Something as disruptive in every area as a divorce, kind of puts you in "blind active" mode. Gotta get away, gotta get a house, gotta get food, get moved in, get prepared for when the kid is with me,,, it feels like a hurricane hit and I had to evacuate with what I could lay my hands on, on the way out without any time to think, just go!!
So now, the storm has passed, the dust has settled and its a moment of clarity that you look back on the past few months remembering so little in the heat of it all, suddenly you are all moved into a new house, into a new life, and not only do I feel unprepared and without any goals at all, its also like I am picking thru the ruins trying to find pieces of myself, whomever I was a long time ago before I devoted myself to changing into husband/father/employee Mr. Ward Cleaver..

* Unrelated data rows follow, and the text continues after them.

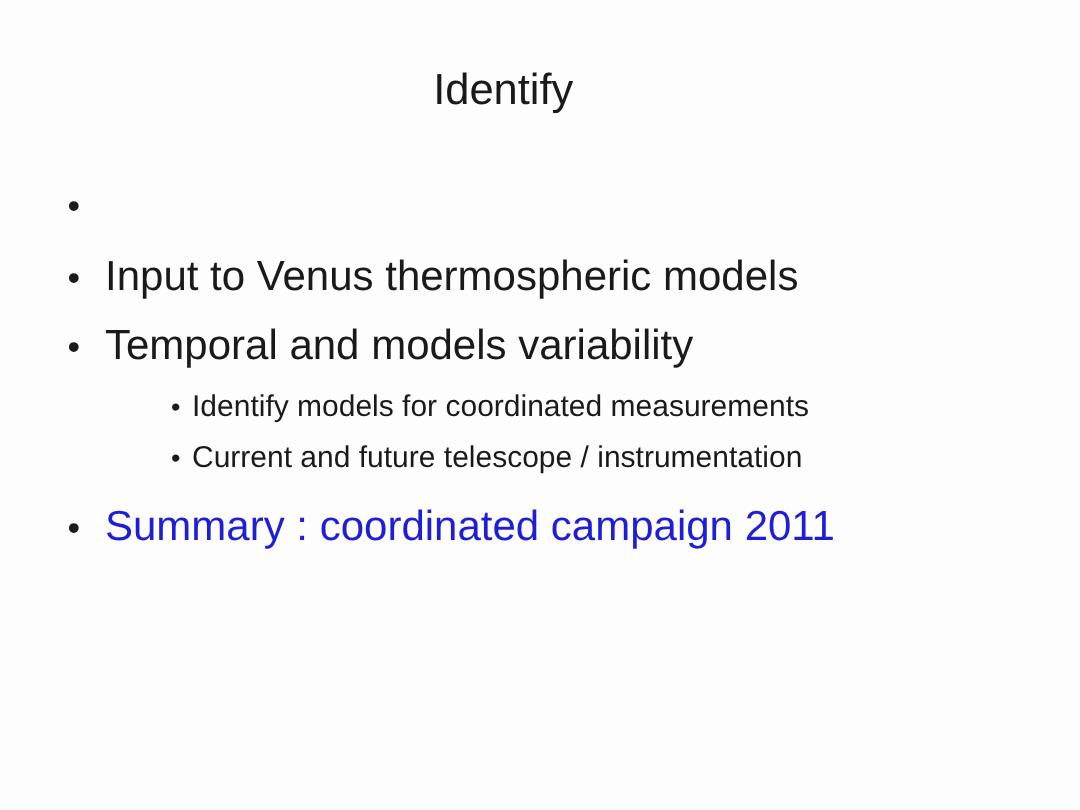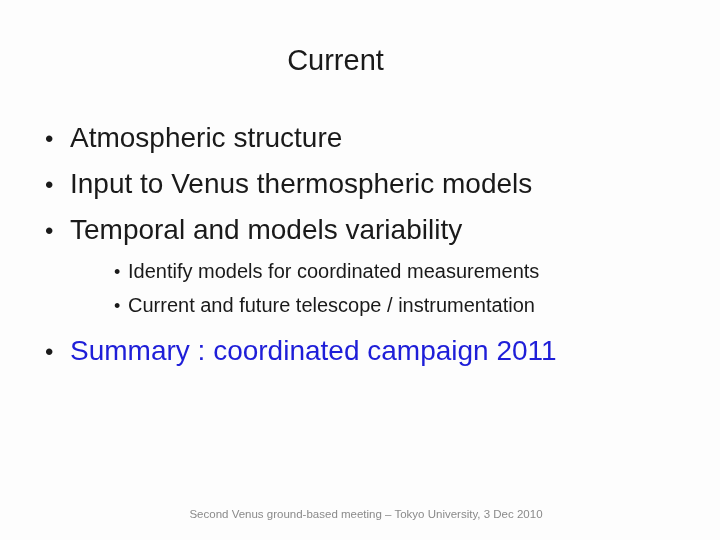"Current" h1.title { text: Current -> Identify }
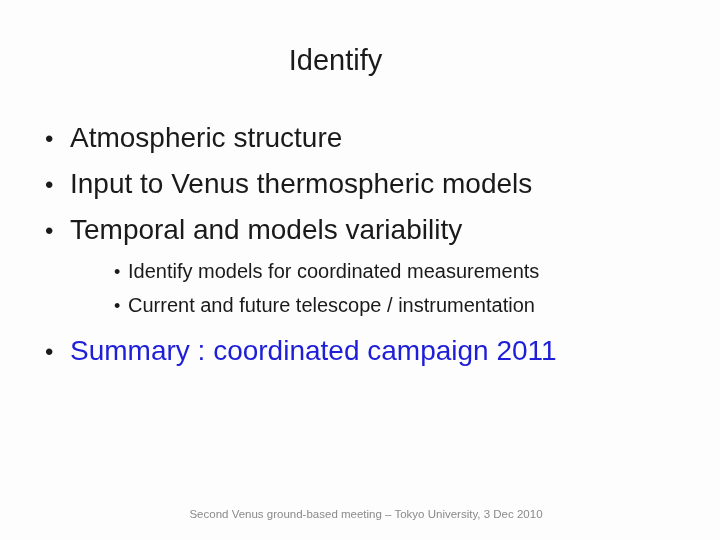"Atmospheric structure" span.txt { html: <span>Atmospheric structure</span> -> none }
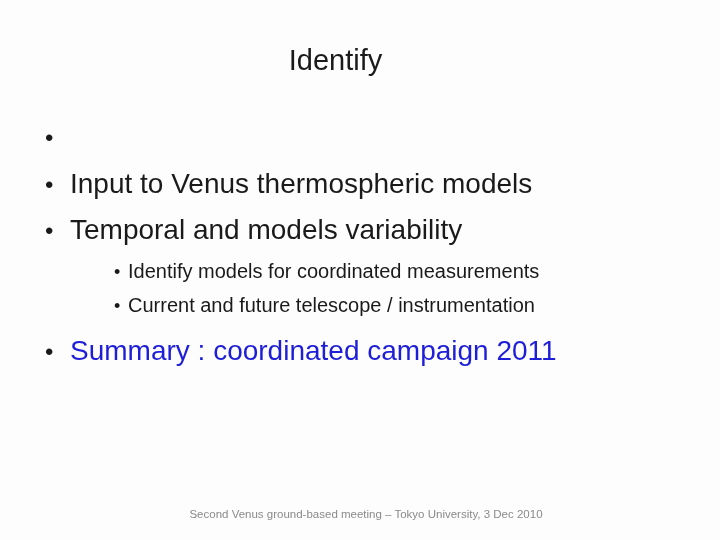"Second Venus ground-based meeting –" div.footer { html: <div>Second Venus ground-based meeting – Tokyo University, 3 Dec 2010</div> -> none }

It IS kind of exciting. Still finding myself having to force myself to not think about the ex or what shes doing or worry about things that as a husband was my place to worry about. Thats all I had for the past several years. That personna, that "lifes duty". Now, I still have the "father" parenting part of it, and sometimes it clouds the line between total seperation from the ex, and being able to not concern myself with the old worries and duties.

Man, if you had asked me where I thought I would be 2 years ago, I would have NEVER EVER guessed I'd be divorced and into a different house and be at whatever one would call "that part" of a persons life again.
And thats kind of what I am talking about here. When the dust settles and you really get that moment to exhale and just take it all in. That "you are HERE" moment, where the day is not lost to the blur of attempting to put out a fire in your life. 

So Saturday morning I had that moment. That "here I am", moment. "Now What", was what I thought next. 
And "Now What" consisted of casually walking downstairs, making some coffee, eggs, bacon, hashbrowns; turning on the tv and watching some cartoons with the kiddo. You know what noticed was missing? 
A sense of urgency to be doing something that someone else wanted me to do or wanted to do themselves with me in tow.
Not having to wake up to a "daily to -do" list..
Not having the whole day planned in advance becuase of someone else's goals and considerations of what is most important.
Hell, I figured why not celebrate, and splashed a bit of Seagrams into my coffee..


----------



## Noel1987 (Jan 2, 2012)

Shooboomafoo said:


> So now, the storm has passed, the dust has settled and its a moment of clarity that you look back on the past few months remembering so little in the heat of it all, suddenly you are all moved into a new house, into a new life, and not only do I feel unprepared and without any goals at all, its also like I am picking thru the ruins trying to find pieces of myself, whomever I was a long time ago before I devoted myself to changing into husband/father/employee Mr. Ward Cleaver..


Mr Cleaver, it do sounds pretty good that life aint not ictching you anymore........ I like your signature


----------



## AllyM (Aug 2, 2011)

It's good to come on this particular board (divorce) and see someone who is coming out of the fog. I just filed today and even though we have been separated on and off for a year and a half, I feel like I'm just walking into the fire and can't wait to come out the other side. Thanks for posting something more optimistic.


----------



## hehasmyheart (Mar 11, 2010)

Nicely said


----------



## Lon (Jun 6, 2011)

Shoo, welcome to this place. I have been at this spot for a little while, and from what I can tell it can last as long as you want it to - its like the "construct" from the matrix, or the screen in a video game where you can pause the action to look through your inventory and equip yourself with whatever gear you have at your disposal.

By the way you are a gifted writer, when I read your words its as if I am the one hammering them out on the keyboard, except you put it down more accurately, I suspect you'd made a good teacher.


----------



## Sparkles422 (Jun 3, 2011)

Shoo:
So good to hear a certain acceptance and a small joy in your words. It is the little things that bring comfort to the soul. It is one thing to parrot the feelings, it's another to acknowledge understand the feelings.

Your new life is becoming home.

Keep traveling on the road that is "right" for you in spite of the potholes here and there. On the horizon, there shines the sun.


----------